### EXERCISE:
Check every line of the entries for the string "white" and return the ones that contain it.
***
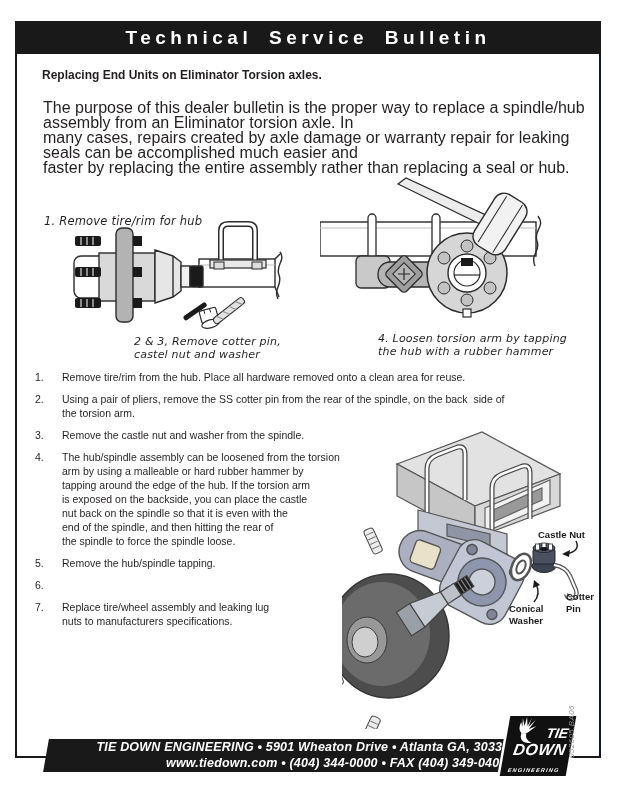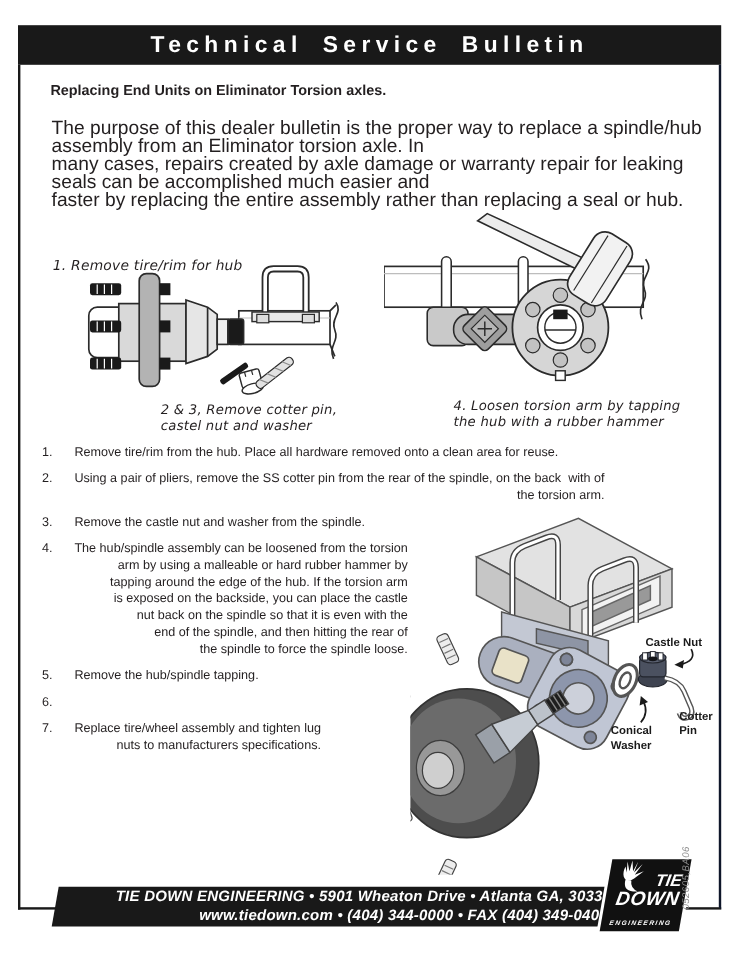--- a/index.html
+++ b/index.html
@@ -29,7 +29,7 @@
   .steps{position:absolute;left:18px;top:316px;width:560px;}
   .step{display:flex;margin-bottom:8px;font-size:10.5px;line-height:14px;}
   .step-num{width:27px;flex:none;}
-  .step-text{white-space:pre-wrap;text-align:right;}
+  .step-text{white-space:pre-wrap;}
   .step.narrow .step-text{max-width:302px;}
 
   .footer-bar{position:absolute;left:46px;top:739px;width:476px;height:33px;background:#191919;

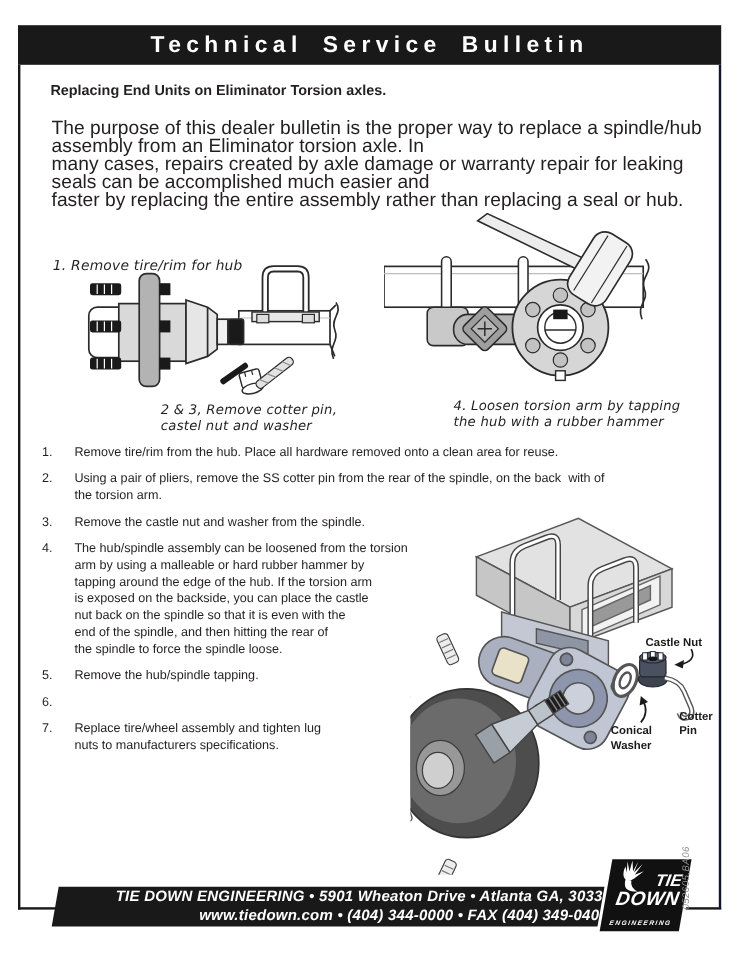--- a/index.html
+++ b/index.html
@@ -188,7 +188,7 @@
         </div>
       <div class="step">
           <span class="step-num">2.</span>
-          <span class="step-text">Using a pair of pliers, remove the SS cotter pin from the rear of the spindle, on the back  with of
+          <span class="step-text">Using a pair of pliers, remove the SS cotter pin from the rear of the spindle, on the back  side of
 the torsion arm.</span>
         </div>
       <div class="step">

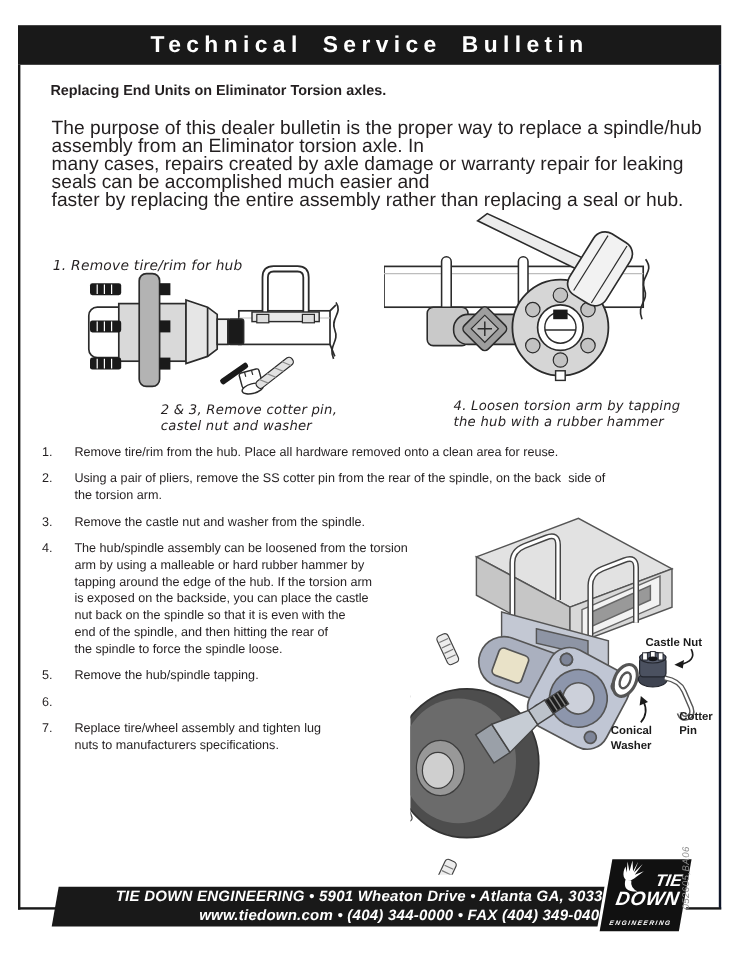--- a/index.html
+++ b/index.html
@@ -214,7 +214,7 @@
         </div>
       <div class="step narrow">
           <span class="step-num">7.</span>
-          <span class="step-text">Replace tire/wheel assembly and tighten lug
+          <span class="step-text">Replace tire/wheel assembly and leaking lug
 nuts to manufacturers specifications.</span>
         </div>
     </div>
***
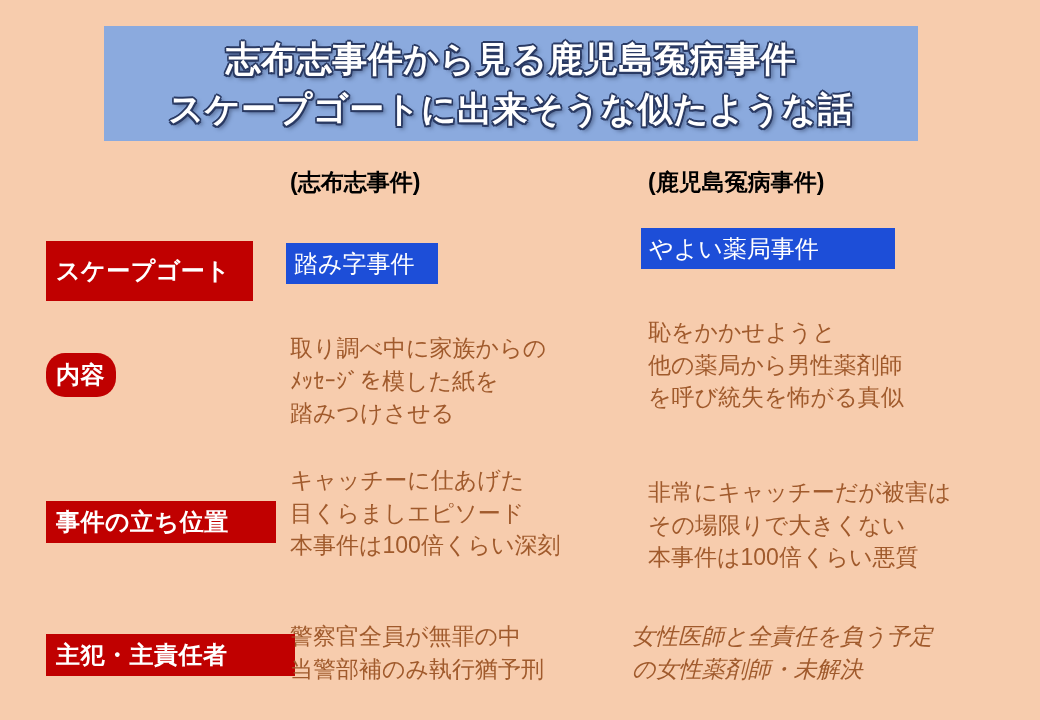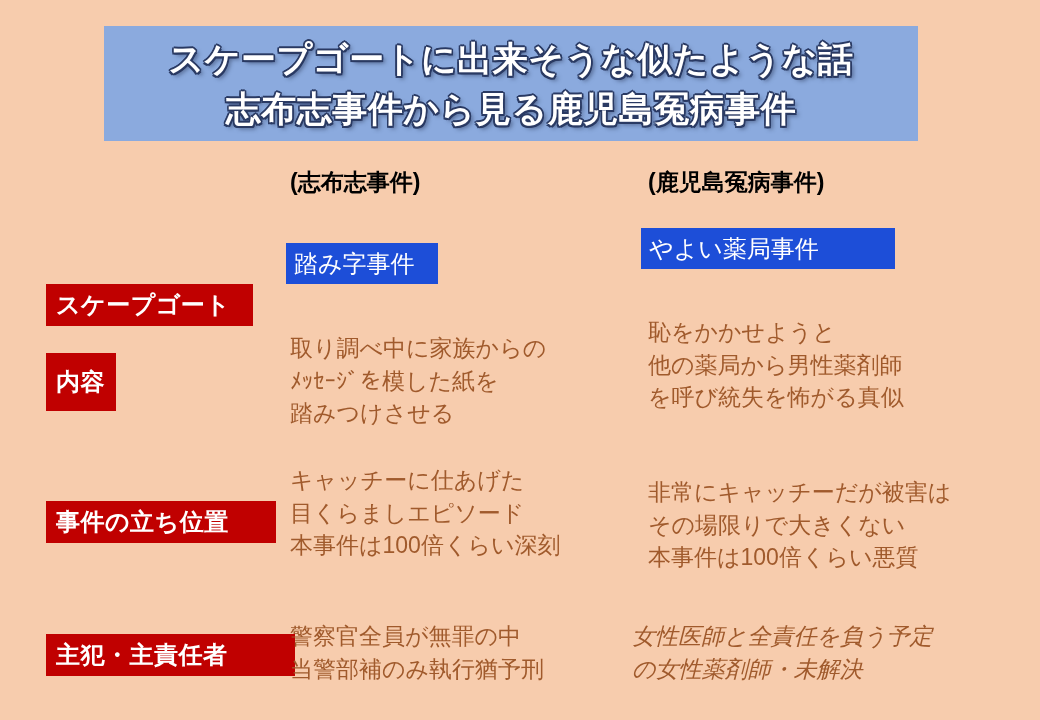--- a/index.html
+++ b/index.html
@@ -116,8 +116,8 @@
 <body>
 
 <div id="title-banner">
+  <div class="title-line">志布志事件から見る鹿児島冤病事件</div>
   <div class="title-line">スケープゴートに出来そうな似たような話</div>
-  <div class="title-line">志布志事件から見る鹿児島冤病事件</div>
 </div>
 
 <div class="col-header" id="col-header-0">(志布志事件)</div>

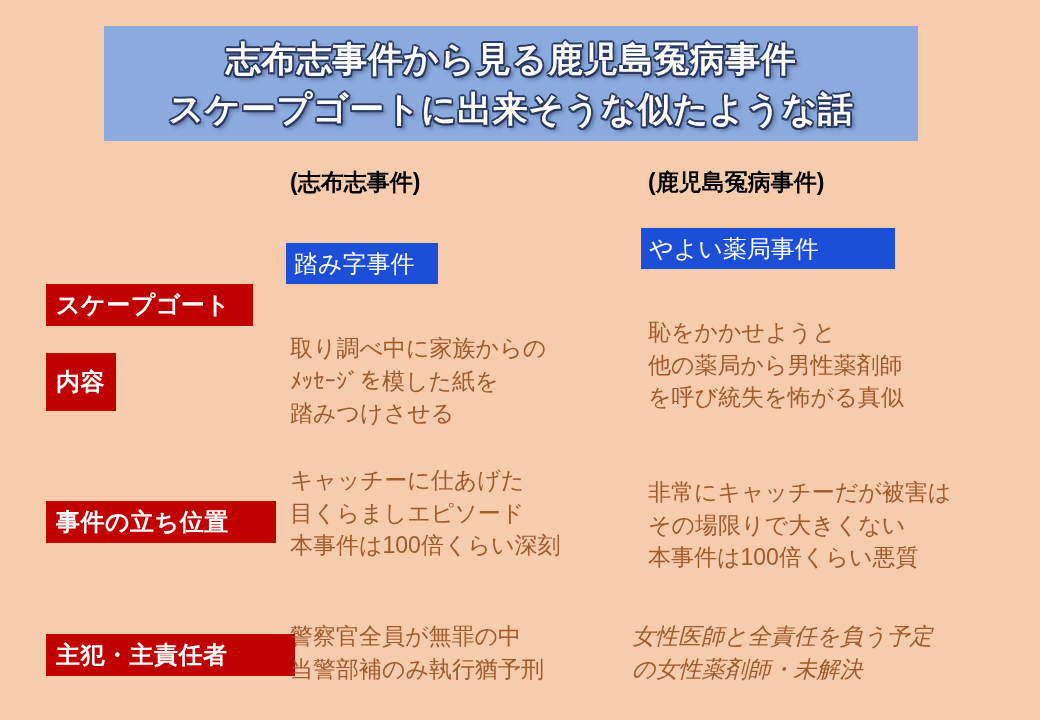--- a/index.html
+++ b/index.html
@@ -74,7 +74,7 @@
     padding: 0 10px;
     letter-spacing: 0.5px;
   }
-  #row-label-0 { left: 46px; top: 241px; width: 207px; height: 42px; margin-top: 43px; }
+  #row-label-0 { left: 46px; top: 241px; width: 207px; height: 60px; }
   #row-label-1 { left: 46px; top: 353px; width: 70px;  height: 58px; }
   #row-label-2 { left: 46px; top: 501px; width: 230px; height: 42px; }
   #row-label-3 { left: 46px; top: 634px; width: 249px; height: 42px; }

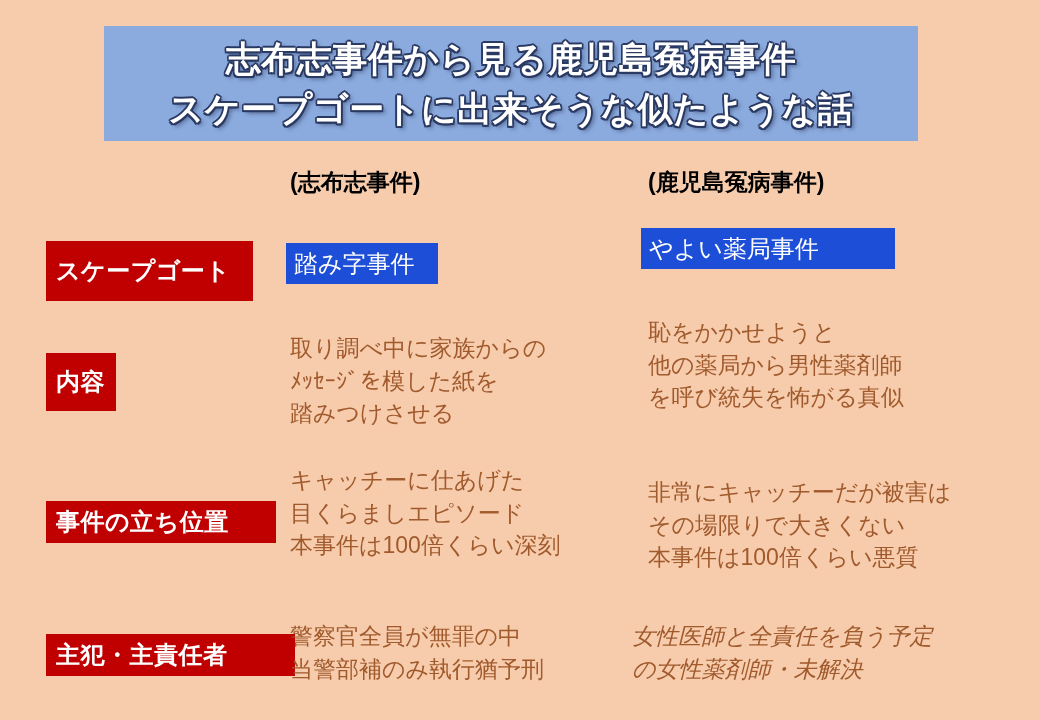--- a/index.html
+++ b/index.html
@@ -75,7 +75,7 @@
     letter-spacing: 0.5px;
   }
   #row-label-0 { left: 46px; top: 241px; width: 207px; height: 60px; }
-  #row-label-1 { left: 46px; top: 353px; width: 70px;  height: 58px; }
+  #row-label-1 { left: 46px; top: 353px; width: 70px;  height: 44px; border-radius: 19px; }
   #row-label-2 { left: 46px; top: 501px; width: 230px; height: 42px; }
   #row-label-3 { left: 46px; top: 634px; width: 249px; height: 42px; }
***
### YOUR SOLUTION:
-  .step-text{white-space:pre-wrap;text-align:right;}
+  .step-text{white-space:pre-wrap;}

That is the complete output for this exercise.